I’m not really an economist nor a mathematician, but I have thought about this problem.

This is, in fact, a variant of a classic problem in revenue management — arguably *the* classic problem in the field — first studied by Ken Littlewood back in 1972. To see how this works, suppose that a customer who books through OpenTable provides the restaurant with a margin of O while one who phones for a reservation provides a margin of P. Suppose that the restauranteur has already decided to save K seats for phone customers. Should the restauranteur bump that up to K+1? Note that what she is doing (effectively) is giving up O dollars for the possibility of P dollars but she only gets those P dollars if demand for phone reservations is strictly greater than K. That is, she will be better off increasing the number of seats saved for callers if:

P*Probability(D > K) > O

where D represents demand for over-the-phone reservations.

Following through that logic, the restauranteur should keep increasing the level of reservations held for callers until

Probability(D > K*) = O/P,

where K* is the optimal number of seats saved for phone reservations.

Note that this should be a pretty easy policy to implement. All we need is the distribution of phoned-in reservation requests and an estimate of the margin on each customer. The former can be had from looking at historical data. The one complication may be that we need to look at the number of requests that came in after the capacity allocated to OpenTable has sold out. That is, three weeks out when there are plenty of seats available on OpenTable, some luddite may call instead of going on line. That then takes a seat away from OpenTable inventory. What we are interested in is how many people call after OpenTable says there are no seats.

As for the margins, that’s pretty easy. Unless there is some compelling evidence that callers spend differently, the only real difference in the margins is that commission paid to OpenTable so O = P – 1 and we can rewrite the fraction defining K* as (P-1)/P.

It turns out that this fraction has a nice interpretation. It gives the fraction of time that the restaurant should have to turn down a phone request. If P = $10, that means that 90% of the time (or, more likely, on 90% of weekend nights), customers are going to call and be told they are out of luck. Said another way, if P is fairly high, it is not clear that it is worth messing around and holding back seats from OpenTable since it very costly to let a table sit idle.

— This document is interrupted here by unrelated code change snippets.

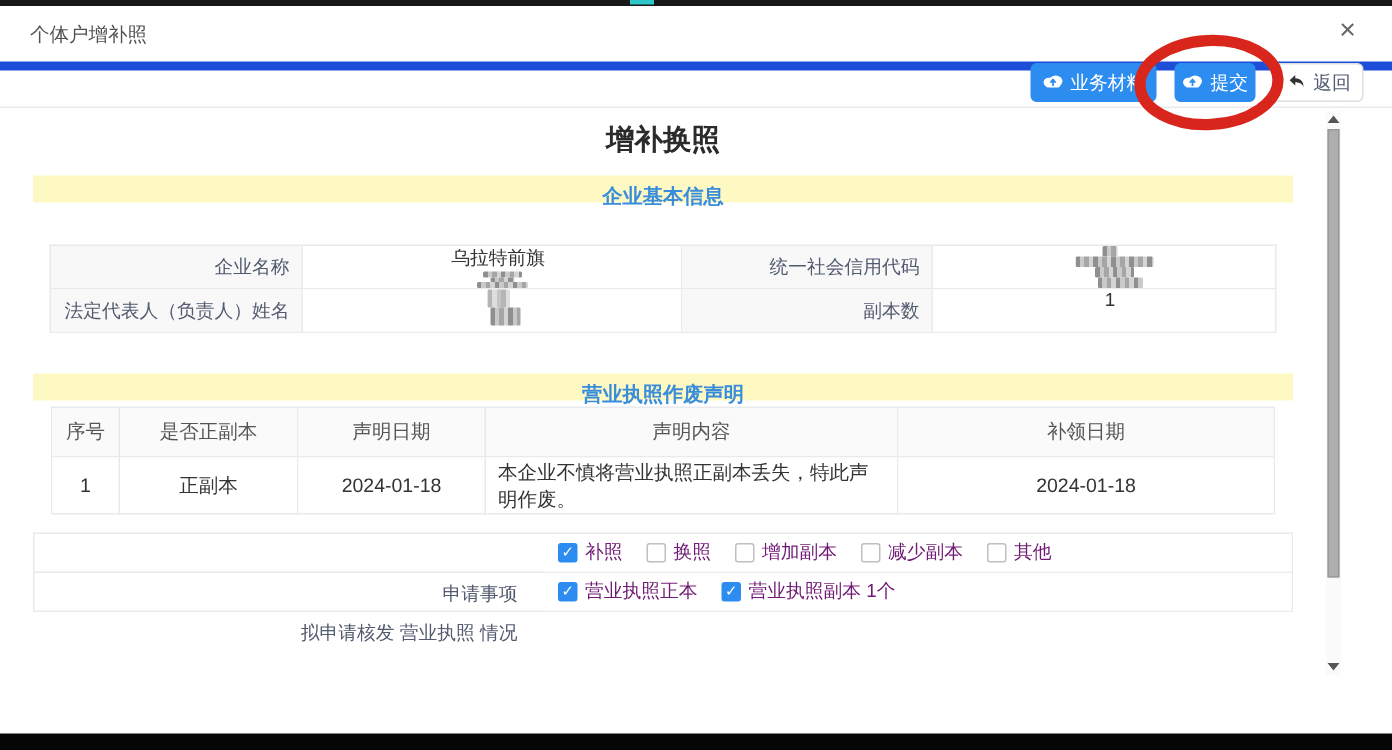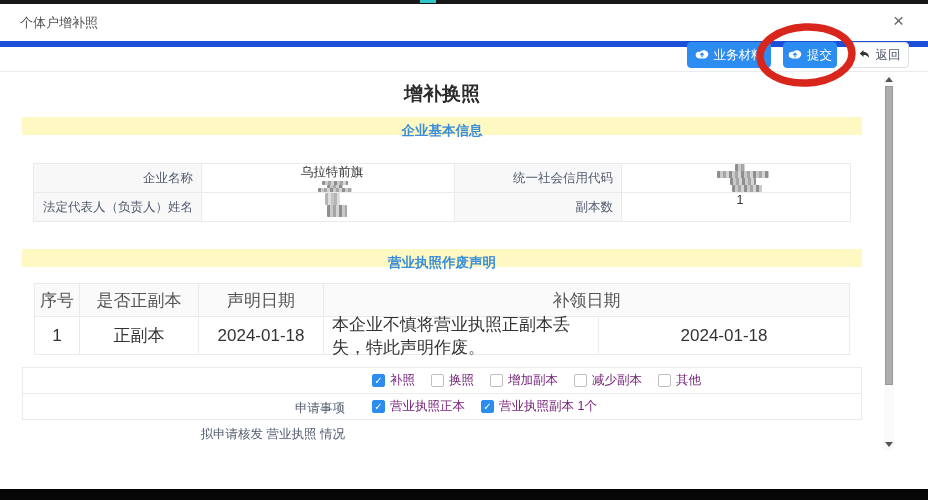--- a/index.html
+++ b/index.html
@@ -53,7 +53,7 @@
   .w-l1{width:168px;} .w-v1{width:253px;border-right:1px solid #e8eaec;} .w-l2{width:167px;} .w-v2{flex:1;}
 
   
-  .table2{margin:16px auto 0 auto;width:816px;border:1px solid #e8eaec;border-bottom:none;box-sizing:border-box;font-size:17px;}
+  .table2{margin:4px auto 0 auto;width:816px;border:1px solid #e8eaec;border-bottom:none;box-sizing:border-box;font-size:13px;}
   .t-row{display:flex;}
   .t-head .t-cell{height:33px;background:#fafafa;color:#555;}
   .t-body .t-cell{height:38px;background:#fff;color:#333;}

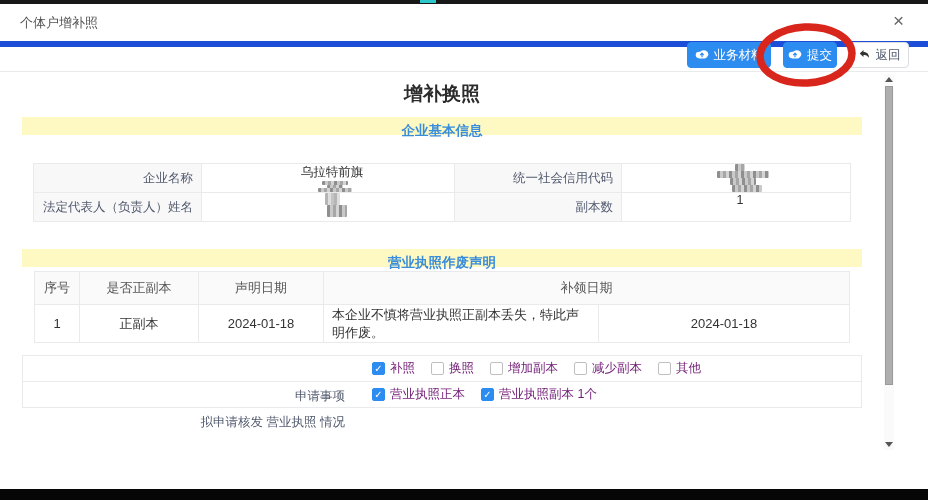--- a/index.html
+++ b/index.html
@@ -173,6 +173,7 @@
       <div class="t-cell tc1">序号</div>
       <div class="t-cell tc2">是否正副本</div>
       <div class="t-cell tc3">声明日期</div>
+      <div class="t-cell tc4" style="justify-content:center;">声明内容</div>
       <div class="t-cell tc5">补领日期</div>
     </div>
     <div class="t-row t-body">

Of course, that depends on P. If P is low, it is different story. For example, if P $1.25, then that fraction becomes 20% and lots of capacity gets saved for callers. That gets to an important question of how we measure these margins. Restaurants can be a very low margin business. However, we are really thinking here about what we make on serving one more party. Having one more party this evening doesn’t bump the rent up or likely require extra staff in the kitchen. If a dollars worth of greens can be turned into an $8 house salad, then P is pretty high and little capacity should be saved for called-in reservations.

A final point, the discussion so far has assumed that the distribution of calls for reservations doesn’t depend on the number of reservations available for callers. If customers realize what is going on, that may not be true. Calling takes effort and hence is costly. Further, that effort may be for naught. In such a setting, one can show that it may be best to forgo saving any seats for callers.